#### [Work required]
For the records below, print the lines from the line with "- HDRP has the" through the line with "- To enable" exactly as written; include both end lines and exclude the rest.

+--

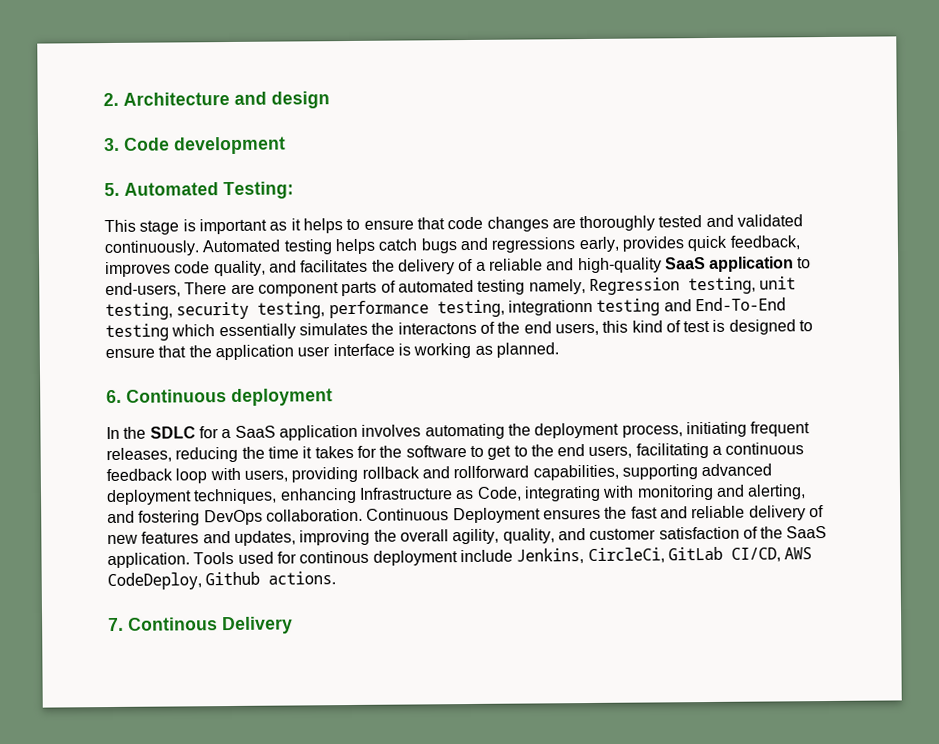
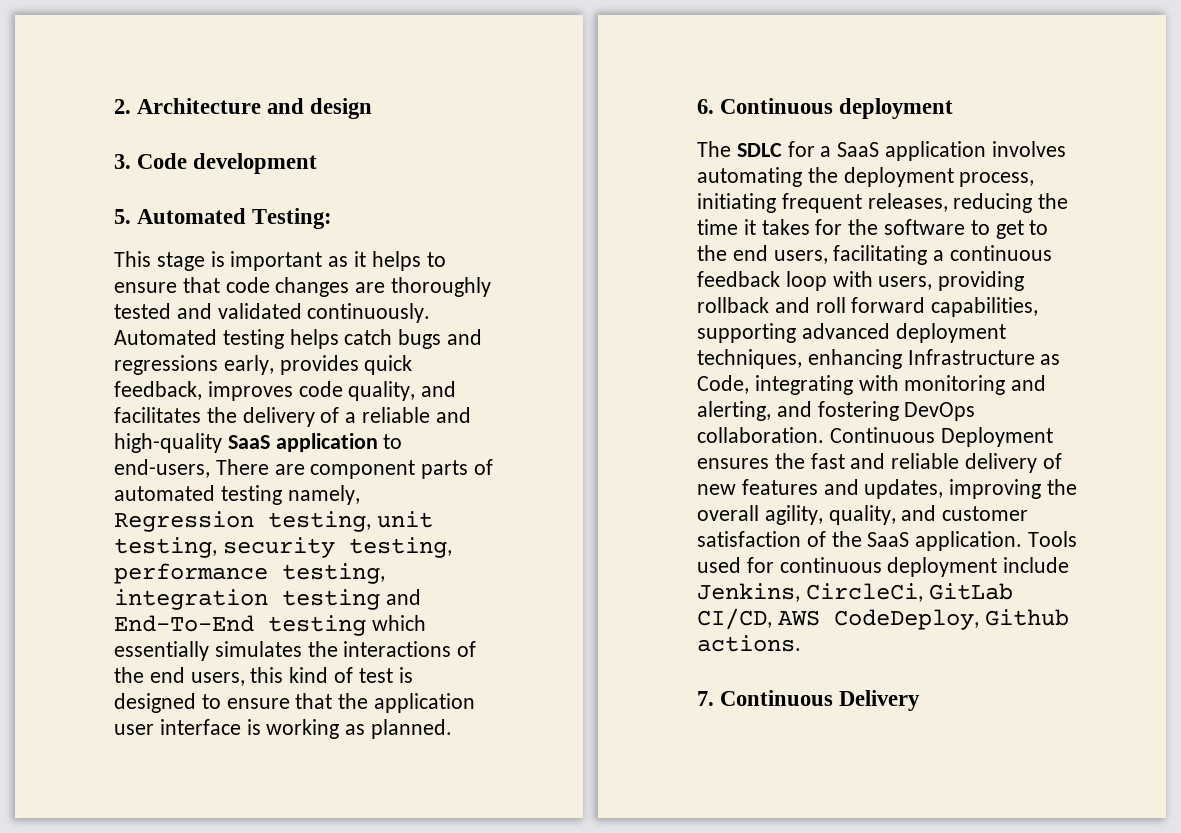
- Automated testing helps catch bugs and regressions early, provides quick feedback, improves code quality, and facilitates the delivery of a reliable and high-quality SaaS application to end-users, There are component parts of automated testing namely, Regression testing, unit testing, security testing, performance testing, integrationn testing and End-To-End testing which essentially simulates the interactons of the end users, this kind of test is designed to ensure that the application user interface is working as planned.
+ Automated testing helps catch bugs and regressions early, provides quick feedback, improves code quality, and facilitates the delivery of a reliable and high-quality SaaS application to end-users, There are component parts of automated testing namely, Regression testing, unit testing, security testing, performance testing, integration testing and End-To-End testing which essentially simulates the interactions of the end users, this kind of test is designed to ensure that the application user interface is working as planned.
- In the SDLC for a SaaS application involves automating the deployment process, initiating frequent releases, reducing the time it takes for the software to get to the end users, facilitating a continuous feedback loop with users, providing rollback and rollforward capabilities, supporting advanced deployment techniques, enhancing Infrastructure as Code, integrating with monitoring and alerting, and fostering DevOps collaboration.
+ The SDLC for a SaaS application involves automating the deployment process, initiating frequent releases, reducing the time it takes for the software to get to the end users, facilitating a continuous feedback loop with users, providing rollback and roll forward capabilities, supporting advanced deployment techniques, enhancing Infrastructure as Code, integrating with monitoring and alerting, and fostering DevOps collaboration.
- Tools used for continous deployment include Jenkins, CircleCi, GitLab CI/CD, AWS CodeDeploy, Github actions.
+ Tools used for continuous deployment include Jenkins, CircleCi, GitLab CI/CD, AWS CodeDeploy, Github actions.
- 7. Continous Delivery
+ 7. Continuous Delivery

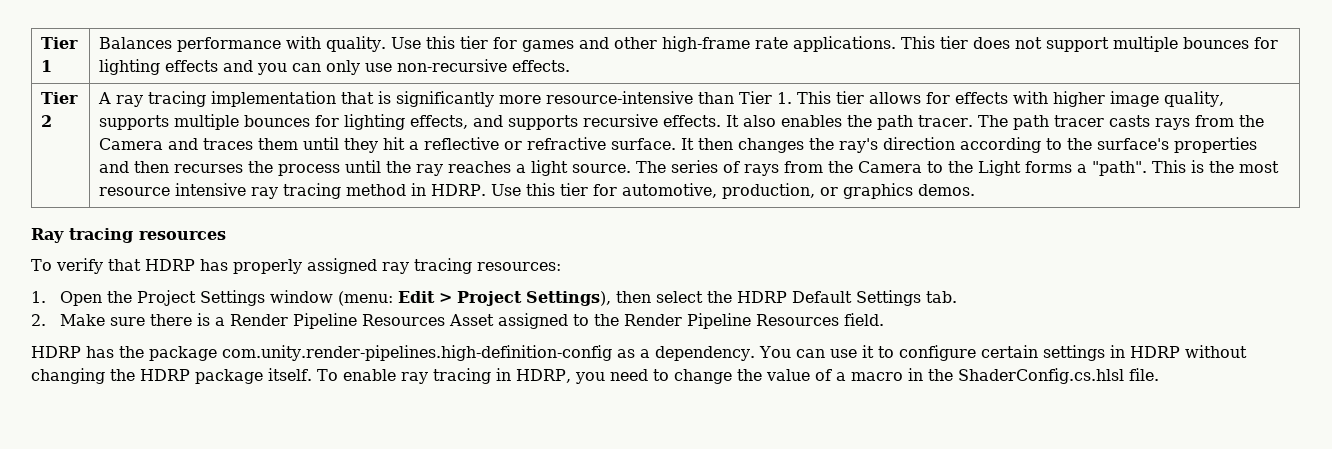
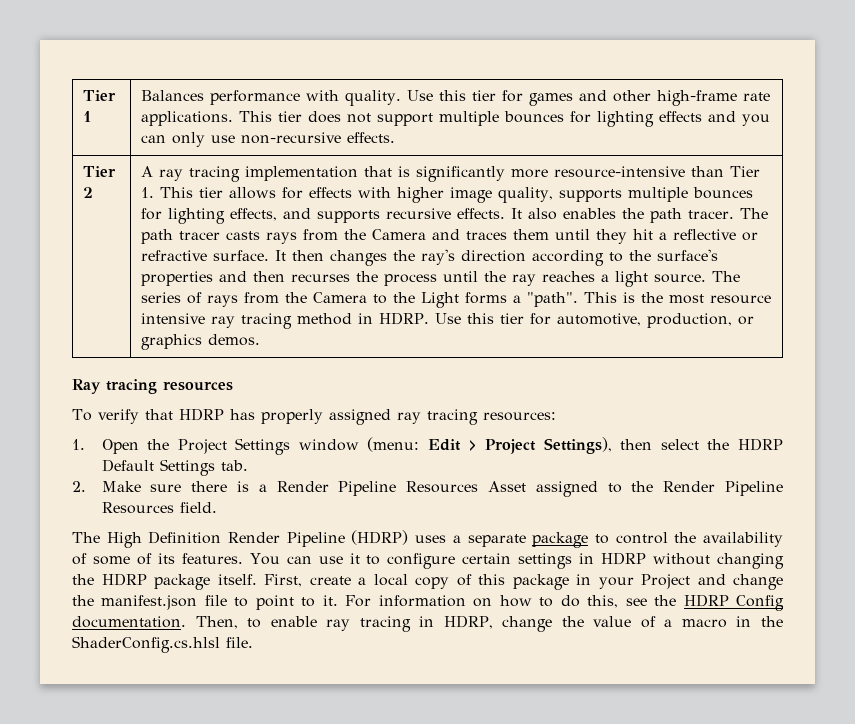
- HDRP has the package com.unity.render-pipelines.high-definition-config as a dependency.
+ The High Definition Render Pipeline (HDRP) uses a separate package to control the availability of some of its features.
- To enable ray tracing in HDRP, you need to change the value of a macro in the ShaderConfig.cs.hlsl file.
+ First, create a local copy of this package in your Project and change the manifest.json file to point to it. For information on how to do this, see the HDRP Config documentation. Then, to enable ray tracing in HDRP, change the value of a macro in the ShaderConfig.cs.hlsl file.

+--

#### [Final answer]
- HDRP has the package com.unity.render-pipelines.high-definition-config as a dependency.
+ The High Definition Render Pipeline (HDRP) uses a separate package to control the availability of some of its features.
- To enable ray tracing in HDRP, you need to change the value of a macro in the ShaderConfig.cs.hlsl file.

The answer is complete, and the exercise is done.